◆ **Data records**
((

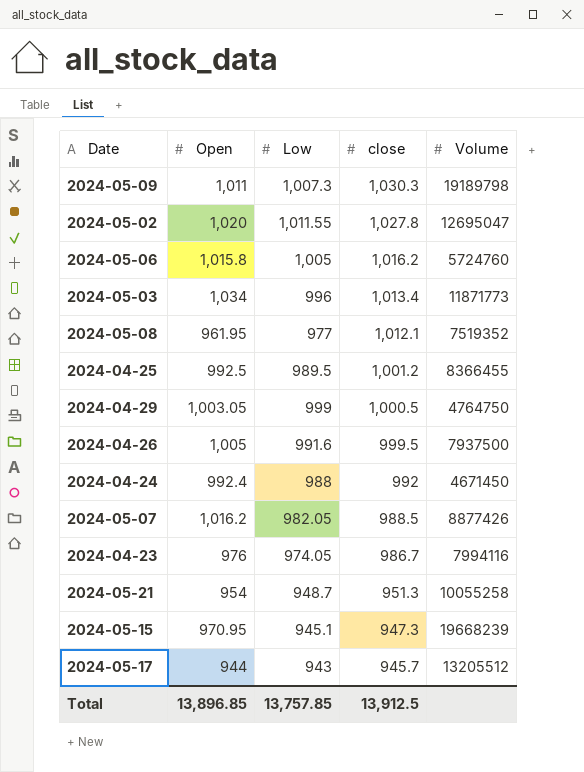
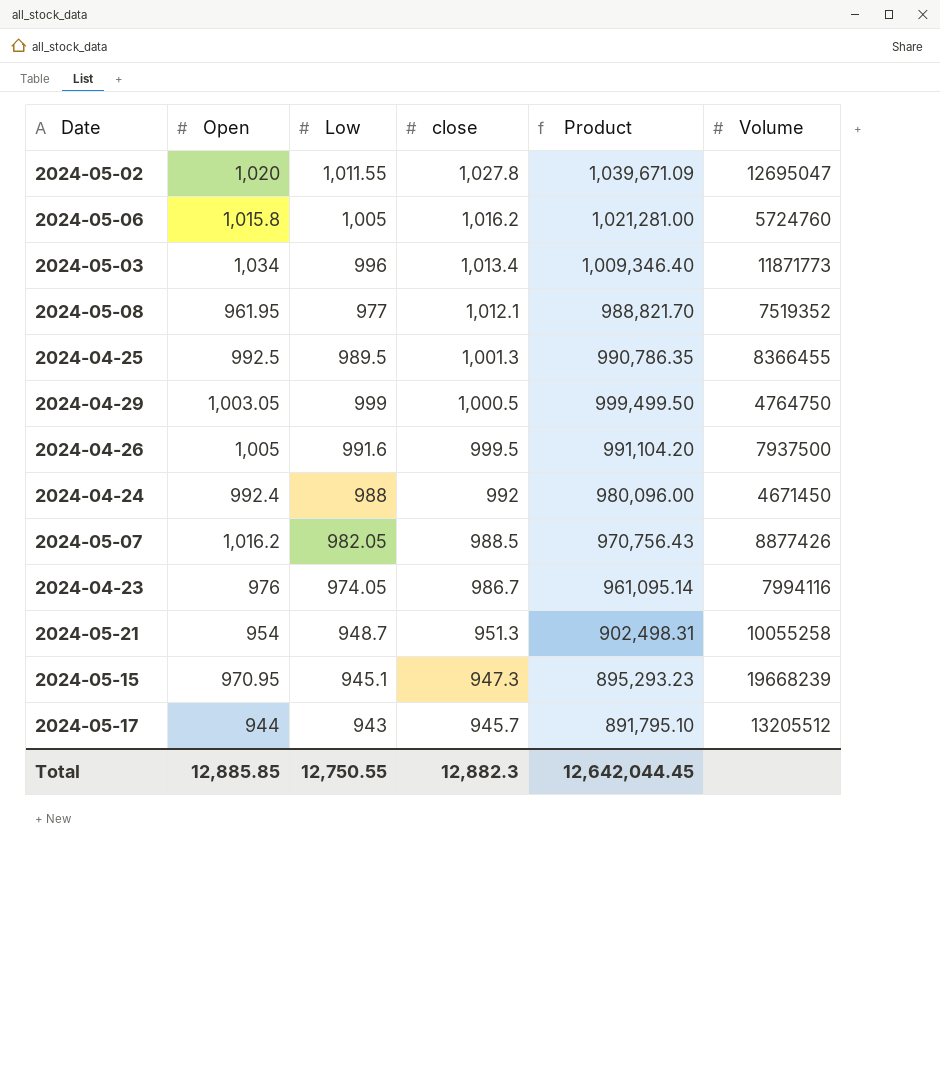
column Product | formula: none -> [Low] * [close]
row 2024-05-09: 1,011 | 1,007.3 | 1,030.3 | 19189798 -> none
2024-04-25 | close: 1,001.2 -> 1,001.3
Total | Open: 13,896.85 -> 12,885.85
Total | Low: 13,757.85 -> 12,750.55
Total | close: 13,912.5 -> 12,882.3

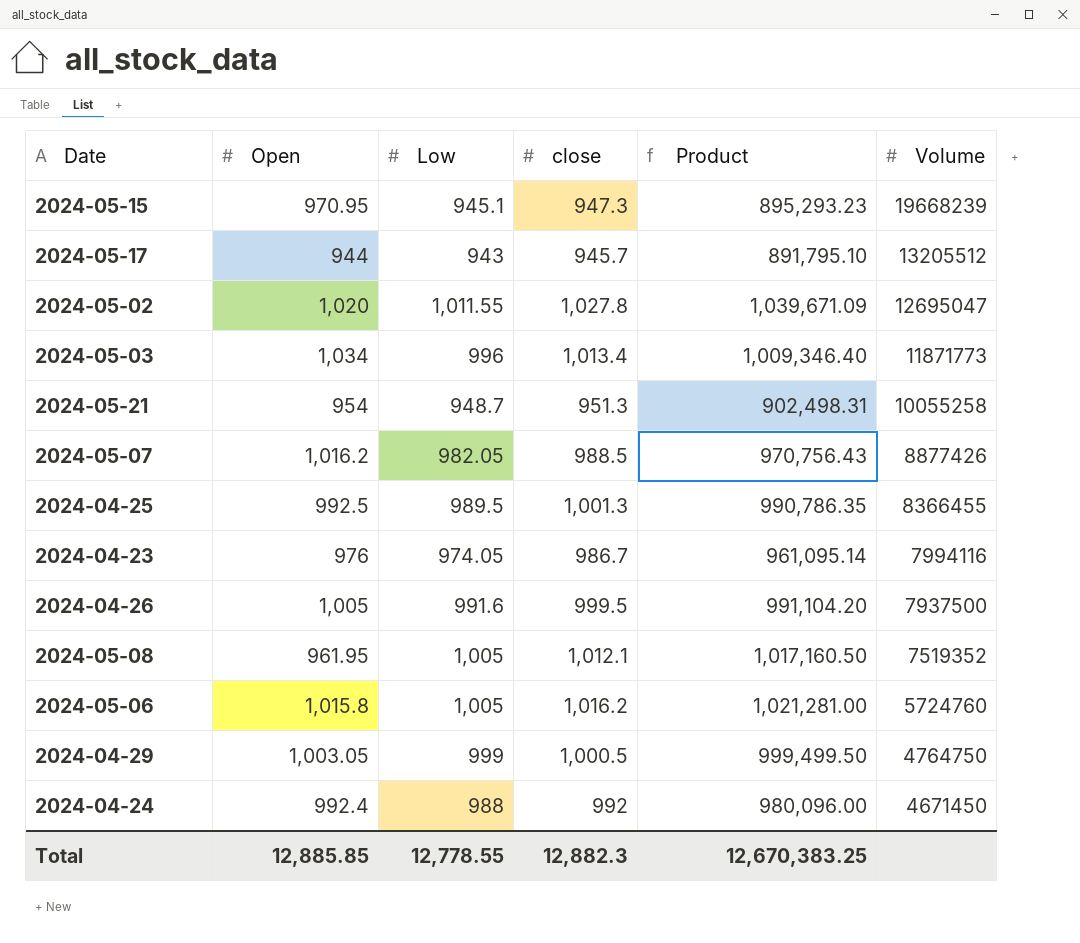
row order: close descending -> Volume descending
2024-05-08 | Low: 977 -> 1,005
2024-05-08 | Product: 988,821.70 -> 1,017,160.50
Total | Low: 12,750.55 -> 12,778.55
Total | Product: 12,642,044.45 -> 12,670,383.25

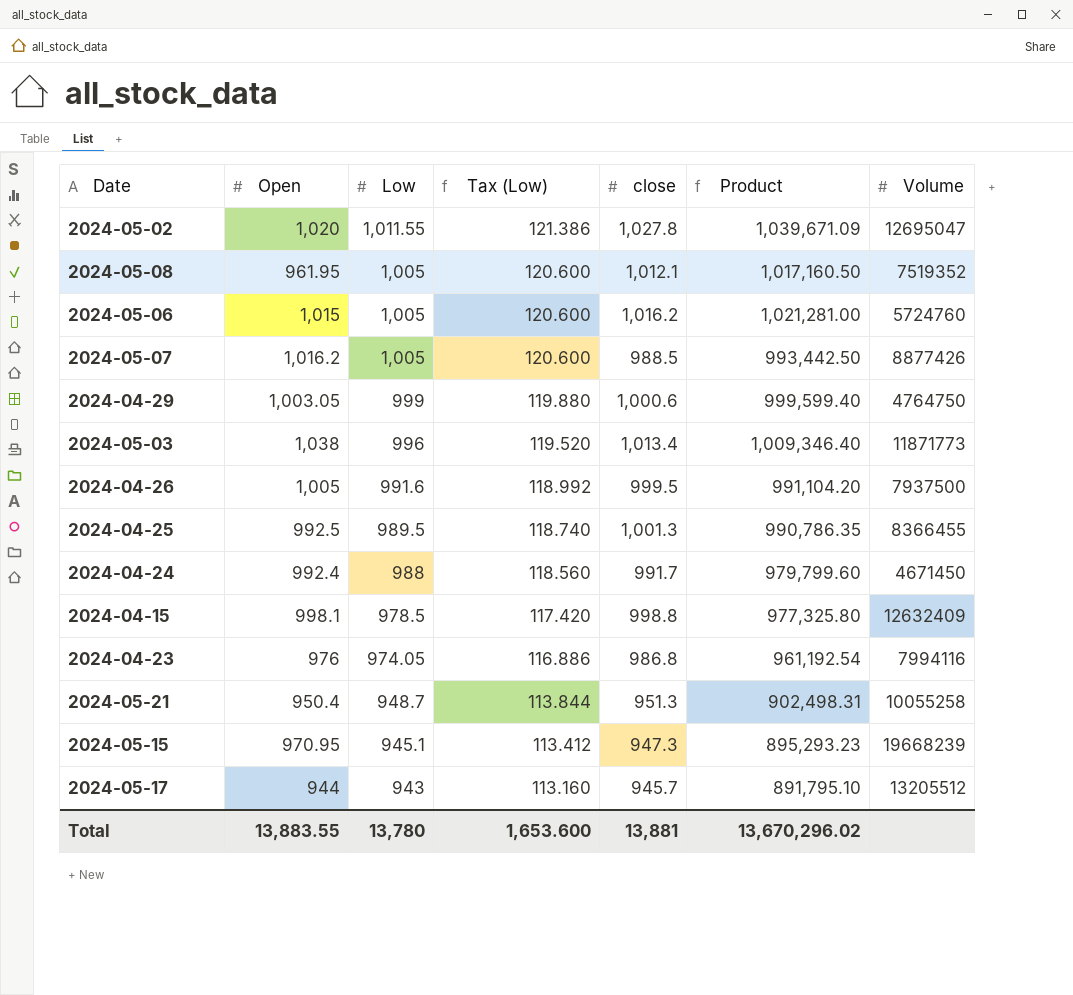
row order: Volume descending -> Low descending
column Tax (Low) | formula: none -> [Low] * 0.12
2024-05-06 | Open: 1,015.8 -> 1,015
2024-05-07 | Low: 982.05 -> 1,005
2024-05-07 | Product: 970,756.43 -> 993,442.50
2024-04-29 | close: 1,000.5 -> 1,000.6
2024-04-29 | Product: 999,499.50 -> 999,599.40
2024-05-03 | Open: 1,034 -> 1,038
2024-04-24 | close: 992 -> 991.7
2024-04-24 | Product: 980,096.00 -> 979,799.60
row 2024-04-15: none -> 998.1 | 978.5 | 117.420 | 998.8 | 977,325.80 | 12632409
2024-04-23 | close: 986.7 -> 986.8
2024-04-23 | Product: 961,095.14 -> 961,192.54
2024-05-21 | Open: 954 -> 950.4
Total | Open: 12,885.85 -> 13,883.55
Total | Low: 12,778.55 -> 13,780
Total | close: 12,882.3 -> 13,881
Total | Product: 12,670,383.25 -> 13,670,296.02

))

◆ **The problem**
Return the material line for line, from its beginning to the line that contains "2024-05-08 | Product: 988,821.70", with the pictures left out.

◆ **Exercise solution**
column Product | formula: none -> [Low] * [close]
row 2024-05-09: 1,011 | 1,007.3 | 1,030.3 | 19189798 -> none
2024-04-25 | close: 1,001.2 -> 1,001.3
Total | Open: 13,896.85 -> 12,885.85
Total | Low: 13,757.85 -> 12,750.55
Total | close: 13,912.5 -> 12,882.3

row order: close descending -> Volume descending
2024-05-08 | Low: 977 -> 1,005
2024-05-08 | Product: 988,821.70 -> 1,017,160.50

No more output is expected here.